"""
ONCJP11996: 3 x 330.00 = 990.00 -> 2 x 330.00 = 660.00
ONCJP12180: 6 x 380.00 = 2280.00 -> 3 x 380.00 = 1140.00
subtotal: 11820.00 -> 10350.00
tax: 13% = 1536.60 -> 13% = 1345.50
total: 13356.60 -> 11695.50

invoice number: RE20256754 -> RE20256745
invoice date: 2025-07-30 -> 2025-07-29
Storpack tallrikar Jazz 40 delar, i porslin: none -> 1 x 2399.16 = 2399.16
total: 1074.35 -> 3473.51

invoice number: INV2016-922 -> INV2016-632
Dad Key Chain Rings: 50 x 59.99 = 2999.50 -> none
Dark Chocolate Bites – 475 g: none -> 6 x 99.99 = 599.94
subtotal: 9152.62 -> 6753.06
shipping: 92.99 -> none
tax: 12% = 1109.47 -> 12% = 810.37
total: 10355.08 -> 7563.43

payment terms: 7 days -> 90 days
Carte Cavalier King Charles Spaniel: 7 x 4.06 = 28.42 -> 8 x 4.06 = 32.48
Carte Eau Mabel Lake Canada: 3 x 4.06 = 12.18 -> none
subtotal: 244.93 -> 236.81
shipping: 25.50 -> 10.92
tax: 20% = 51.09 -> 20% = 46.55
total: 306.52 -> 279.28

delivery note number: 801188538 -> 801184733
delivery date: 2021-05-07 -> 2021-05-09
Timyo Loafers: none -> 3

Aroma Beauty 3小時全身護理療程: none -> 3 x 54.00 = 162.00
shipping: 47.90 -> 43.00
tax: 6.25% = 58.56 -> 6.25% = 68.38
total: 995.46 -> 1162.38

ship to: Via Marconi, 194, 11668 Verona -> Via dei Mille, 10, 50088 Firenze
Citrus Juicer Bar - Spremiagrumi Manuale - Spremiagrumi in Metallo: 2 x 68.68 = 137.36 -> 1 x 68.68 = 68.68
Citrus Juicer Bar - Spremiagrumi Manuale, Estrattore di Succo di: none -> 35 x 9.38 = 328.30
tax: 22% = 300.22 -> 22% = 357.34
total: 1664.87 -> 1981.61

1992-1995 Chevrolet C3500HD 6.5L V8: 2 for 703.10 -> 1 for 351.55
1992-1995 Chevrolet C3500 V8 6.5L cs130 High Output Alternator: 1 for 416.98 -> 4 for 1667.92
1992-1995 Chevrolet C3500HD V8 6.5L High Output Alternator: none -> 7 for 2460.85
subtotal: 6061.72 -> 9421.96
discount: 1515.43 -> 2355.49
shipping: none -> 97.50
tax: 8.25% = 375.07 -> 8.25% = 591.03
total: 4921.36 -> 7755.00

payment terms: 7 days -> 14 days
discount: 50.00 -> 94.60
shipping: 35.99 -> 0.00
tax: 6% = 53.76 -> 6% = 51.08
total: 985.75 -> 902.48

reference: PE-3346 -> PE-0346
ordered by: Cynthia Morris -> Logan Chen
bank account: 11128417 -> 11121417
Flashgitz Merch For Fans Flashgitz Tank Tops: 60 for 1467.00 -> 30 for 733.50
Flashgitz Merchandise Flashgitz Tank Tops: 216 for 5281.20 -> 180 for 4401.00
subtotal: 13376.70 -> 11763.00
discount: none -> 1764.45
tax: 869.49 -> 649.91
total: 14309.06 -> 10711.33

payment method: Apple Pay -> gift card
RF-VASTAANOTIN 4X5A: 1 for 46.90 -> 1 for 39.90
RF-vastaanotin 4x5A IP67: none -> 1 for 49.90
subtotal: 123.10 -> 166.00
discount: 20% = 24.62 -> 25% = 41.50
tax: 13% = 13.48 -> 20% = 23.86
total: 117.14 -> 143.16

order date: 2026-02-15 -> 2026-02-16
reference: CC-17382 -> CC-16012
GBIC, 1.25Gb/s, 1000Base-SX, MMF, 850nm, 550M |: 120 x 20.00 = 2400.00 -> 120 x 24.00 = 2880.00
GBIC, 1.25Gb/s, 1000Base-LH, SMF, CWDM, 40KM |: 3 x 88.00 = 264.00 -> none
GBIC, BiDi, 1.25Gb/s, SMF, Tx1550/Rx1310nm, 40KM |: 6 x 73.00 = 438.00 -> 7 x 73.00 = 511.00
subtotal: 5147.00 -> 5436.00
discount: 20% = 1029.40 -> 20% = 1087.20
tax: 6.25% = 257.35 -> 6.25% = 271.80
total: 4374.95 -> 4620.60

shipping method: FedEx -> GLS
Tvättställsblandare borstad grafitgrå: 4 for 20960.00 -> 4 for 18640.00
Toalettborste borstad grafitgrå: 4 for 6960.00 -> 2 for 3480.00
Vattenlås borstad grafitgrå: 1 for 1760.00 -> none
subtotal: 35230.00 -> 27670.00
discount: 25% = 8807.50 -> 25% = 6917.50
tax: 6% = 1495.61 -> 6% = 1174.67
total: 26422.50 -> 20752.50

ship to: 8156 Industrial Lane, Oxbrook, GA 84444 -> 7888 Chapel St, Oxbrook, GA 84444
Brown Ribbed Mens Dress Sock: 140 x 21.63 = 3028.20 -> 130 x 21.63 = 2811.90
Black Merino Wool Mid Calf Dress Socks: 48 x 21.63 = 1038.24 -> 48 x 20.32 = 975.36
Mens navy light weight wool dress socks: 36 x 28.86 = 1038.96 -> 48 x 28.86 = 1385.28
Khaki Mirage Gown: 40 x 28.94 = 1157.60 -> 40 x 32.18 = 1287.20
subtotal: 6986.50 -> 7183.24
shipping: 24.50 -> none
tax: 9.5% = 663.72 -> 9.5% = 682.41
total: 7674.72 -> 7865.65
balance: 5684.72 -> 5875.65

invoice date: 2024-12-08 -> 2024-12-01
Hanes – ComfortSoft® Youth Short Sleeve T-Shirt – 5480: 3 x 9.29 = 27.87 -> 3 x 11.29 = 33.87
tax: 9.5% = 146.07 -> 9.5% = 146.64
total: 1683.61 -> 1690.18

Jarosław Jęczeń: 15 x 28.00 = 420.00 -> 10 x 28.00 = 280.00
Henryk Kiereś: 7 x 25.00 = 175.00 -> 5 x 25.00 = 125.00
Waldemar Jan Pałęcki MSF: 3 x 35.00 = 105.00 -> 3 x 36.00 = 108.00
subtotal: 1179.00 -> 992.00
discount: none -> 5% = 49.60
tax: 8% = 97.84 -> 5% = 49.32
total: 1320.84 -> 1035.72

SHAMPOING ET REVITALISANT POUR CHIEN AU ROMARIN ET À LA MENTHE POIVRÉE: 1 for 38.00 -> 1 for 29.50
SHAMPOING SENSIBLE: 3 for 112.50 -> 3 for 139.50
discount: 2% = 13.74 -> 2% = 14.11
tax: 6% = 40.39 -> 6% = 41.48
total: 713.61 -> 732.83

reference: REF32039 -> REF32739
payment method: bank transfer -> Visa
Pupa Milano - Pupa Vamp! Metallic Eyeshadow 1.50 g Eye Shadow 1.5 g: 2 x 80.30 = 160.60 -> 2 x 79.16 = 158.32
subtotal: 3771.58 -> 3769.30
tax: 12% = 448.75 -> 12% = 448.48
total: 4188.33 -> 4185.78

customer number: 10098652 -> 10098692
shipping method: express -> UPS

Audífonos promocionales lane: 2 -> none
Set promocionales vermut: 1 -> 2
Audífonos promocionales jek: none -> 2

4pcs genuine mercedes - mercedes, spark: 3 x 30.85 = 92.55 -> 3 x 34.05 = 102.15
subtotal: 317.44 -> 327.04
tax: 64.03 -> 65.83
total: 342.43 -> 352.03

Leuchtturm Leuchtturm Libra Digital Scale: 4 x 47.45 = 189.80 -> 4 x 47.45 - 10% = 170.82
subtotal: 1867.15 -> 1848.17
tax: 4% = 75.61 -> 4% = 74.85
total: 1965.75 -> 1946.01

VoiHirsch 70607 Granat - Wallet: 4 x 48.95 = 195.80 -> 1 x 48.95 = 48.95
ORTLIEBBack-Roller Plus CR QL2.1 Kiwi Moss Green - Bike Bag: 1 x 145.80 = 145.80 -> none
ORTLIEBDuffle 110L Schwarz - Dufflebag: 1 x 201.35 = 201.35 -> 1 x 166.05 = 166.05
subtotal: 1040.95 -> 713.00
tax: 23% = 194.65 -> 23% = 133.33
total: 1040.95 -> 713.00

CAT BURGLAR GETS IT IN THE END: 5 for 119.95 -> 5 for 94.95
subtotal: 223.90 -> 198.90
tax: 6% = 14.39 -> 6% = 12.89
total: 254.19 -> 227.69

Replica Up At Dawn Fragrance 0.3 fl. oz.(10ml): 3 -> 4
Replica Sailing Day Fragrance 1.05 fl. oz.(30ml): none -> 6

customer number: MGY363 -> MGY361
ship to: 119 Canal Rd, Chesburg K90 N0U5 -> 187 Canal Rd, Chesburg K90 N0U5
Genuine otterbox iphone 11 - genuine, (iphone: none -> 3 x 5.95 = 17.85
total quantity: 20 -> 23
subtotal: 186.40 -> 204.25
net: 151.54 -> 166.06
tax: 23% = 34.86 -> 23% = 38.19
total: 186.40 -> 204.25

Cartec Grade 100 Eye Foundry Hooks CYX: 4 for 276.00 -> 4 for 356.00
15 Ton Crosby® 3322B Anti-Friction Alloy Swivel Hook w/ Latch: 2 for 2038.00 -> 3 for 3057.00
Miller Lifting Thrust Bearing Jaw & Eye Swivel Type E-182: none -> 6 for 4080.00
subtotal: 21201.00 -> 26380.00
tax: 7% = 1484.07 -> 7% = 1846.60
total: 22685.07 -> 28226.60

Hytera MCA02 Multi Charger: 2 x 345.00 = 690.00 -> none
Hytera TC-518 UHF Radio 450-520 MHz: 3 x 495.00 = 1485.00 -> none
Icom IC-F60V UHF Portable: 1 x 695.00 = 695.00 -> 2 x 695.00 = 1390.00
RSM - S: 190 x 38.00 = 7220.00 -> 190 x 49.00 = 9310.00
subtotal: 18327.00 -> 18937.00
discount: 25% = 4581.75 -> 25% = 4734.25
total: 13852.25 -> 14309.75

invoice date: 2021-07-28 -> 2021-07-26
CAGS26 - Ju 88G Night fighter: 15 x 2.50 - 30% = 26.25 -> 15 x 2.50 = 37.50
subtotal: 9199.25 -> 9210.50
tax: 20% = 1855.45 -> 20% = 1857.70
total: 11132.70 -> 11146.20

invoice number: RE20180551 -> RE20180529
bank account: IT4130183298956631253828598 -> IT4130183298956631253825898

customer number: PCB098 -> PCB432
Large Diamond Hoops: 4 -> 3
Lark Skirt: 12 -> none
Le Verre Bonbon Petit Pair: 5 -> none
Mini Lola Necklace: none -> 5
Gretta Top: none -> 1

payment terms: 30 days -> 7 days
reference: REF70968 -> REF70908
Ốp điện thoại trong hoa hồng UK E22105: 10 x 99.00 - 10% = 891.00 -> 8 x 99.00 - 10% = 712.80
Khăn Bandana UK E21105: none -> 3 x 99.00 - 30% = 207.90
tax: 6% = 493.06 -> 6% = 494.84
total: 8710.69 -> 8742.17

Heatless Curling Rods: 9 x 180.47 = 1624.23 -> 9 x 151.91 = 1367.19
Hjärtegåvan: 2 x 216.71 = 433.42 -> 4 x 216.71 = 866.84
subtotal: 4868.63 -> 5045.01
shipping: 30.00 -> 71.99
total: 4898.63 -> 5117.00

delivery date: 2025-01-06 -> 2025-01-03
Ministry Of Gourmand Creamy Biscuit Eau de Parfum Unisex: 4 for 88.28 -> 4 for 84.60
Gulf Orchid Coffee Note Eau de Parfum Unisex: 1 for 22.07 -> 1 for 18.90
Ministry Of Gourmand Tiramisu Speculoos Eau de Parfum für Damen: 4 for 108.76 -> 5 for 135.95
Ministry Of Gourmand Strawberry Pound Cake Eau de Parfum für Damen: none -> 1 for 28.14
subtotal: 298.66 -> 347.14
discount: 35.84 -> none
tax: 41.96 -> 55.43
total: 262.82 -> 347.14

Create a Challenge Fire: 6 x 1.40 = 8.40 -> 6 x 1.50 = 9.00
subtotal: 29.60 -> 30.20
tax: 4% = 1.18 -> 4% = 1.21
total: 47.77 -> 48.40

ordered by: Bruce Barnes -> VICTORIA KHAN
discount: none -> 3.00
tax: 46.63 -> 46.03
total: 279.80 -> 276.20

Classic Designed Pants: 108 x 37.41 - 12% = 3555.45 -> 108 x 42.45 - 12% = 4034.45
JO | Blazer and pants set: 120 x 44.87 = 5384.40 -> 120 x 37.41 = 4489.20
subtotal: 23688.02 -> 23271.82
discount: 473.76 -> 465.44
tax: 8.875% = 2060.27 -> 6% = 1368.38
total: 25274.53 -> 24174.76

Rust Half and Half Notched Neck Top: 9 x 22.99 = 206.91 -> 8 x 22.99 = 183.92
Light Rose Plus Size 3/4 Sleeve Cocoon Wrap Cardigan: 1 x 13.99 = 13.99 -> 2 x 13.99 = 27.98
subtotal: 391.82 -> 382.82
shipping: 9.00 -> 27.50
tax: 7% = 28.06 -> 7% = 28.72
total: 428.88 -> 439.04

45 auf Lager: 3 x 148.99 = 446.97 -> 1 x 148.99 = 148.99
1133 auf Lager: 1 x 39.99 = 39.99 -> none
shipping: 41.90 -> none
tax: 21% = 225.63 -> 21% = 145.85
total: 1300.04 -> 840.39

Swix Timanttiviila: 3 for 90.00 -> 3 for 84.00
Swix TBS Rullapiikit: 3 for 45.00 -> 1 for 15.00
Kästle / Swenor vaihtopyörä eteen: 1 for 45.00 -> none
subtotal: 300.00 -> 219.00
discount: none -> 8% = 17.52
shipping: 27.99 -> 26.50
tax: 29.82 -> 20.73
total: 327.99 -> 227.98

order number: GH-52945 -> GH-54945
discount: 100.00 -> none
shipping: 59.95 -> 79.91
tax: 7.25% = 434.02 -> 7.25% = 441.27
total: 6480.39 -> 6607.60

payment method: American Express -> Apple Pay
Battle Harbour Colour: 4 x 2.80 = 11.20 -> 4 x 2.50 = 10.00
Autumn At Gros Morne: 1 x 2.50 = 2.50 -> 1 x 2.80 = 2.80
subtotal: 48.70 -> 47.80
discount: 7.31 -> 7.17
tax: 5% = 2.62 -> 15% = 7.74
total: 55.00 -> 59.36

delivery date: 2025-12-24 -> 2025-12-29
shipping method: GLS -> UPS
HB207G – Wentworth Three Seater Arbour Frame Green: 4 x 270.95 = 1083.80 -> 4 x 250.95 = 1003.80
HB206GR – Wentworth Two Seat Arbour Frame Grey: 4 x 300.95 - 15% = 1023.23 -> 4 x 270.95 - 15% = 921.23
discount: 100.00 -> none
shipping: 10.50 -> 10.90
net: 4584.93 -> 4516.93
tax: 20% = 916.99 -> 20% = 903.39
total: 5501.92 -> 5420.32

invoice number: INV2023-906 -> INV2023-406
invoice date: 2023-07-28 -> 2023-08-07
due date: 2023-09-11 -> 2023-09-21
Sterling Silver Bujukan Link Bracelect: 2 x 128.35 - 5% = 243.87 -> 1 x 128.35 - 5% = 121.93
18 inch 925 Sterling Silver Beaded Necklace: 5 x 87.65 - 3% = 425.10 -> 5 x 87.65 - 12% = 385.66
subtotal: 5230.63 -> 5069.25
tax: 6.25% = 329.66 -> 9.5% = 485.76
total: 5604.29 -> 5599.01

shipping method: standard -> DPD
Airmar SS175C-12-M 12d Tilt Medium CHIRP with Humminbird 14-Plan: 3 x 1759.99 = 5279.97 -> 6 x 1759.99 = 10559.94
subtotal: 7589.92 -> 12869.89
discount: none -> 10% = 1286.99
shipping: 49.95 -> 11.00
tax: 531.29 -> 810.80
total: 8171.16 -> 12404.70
"""
- [HOW TO COMPLETE THIS TASK]: Give the count of lines in the listing that hold the word "Flashgitz", with no other text.

- [THE ANSWER]: 2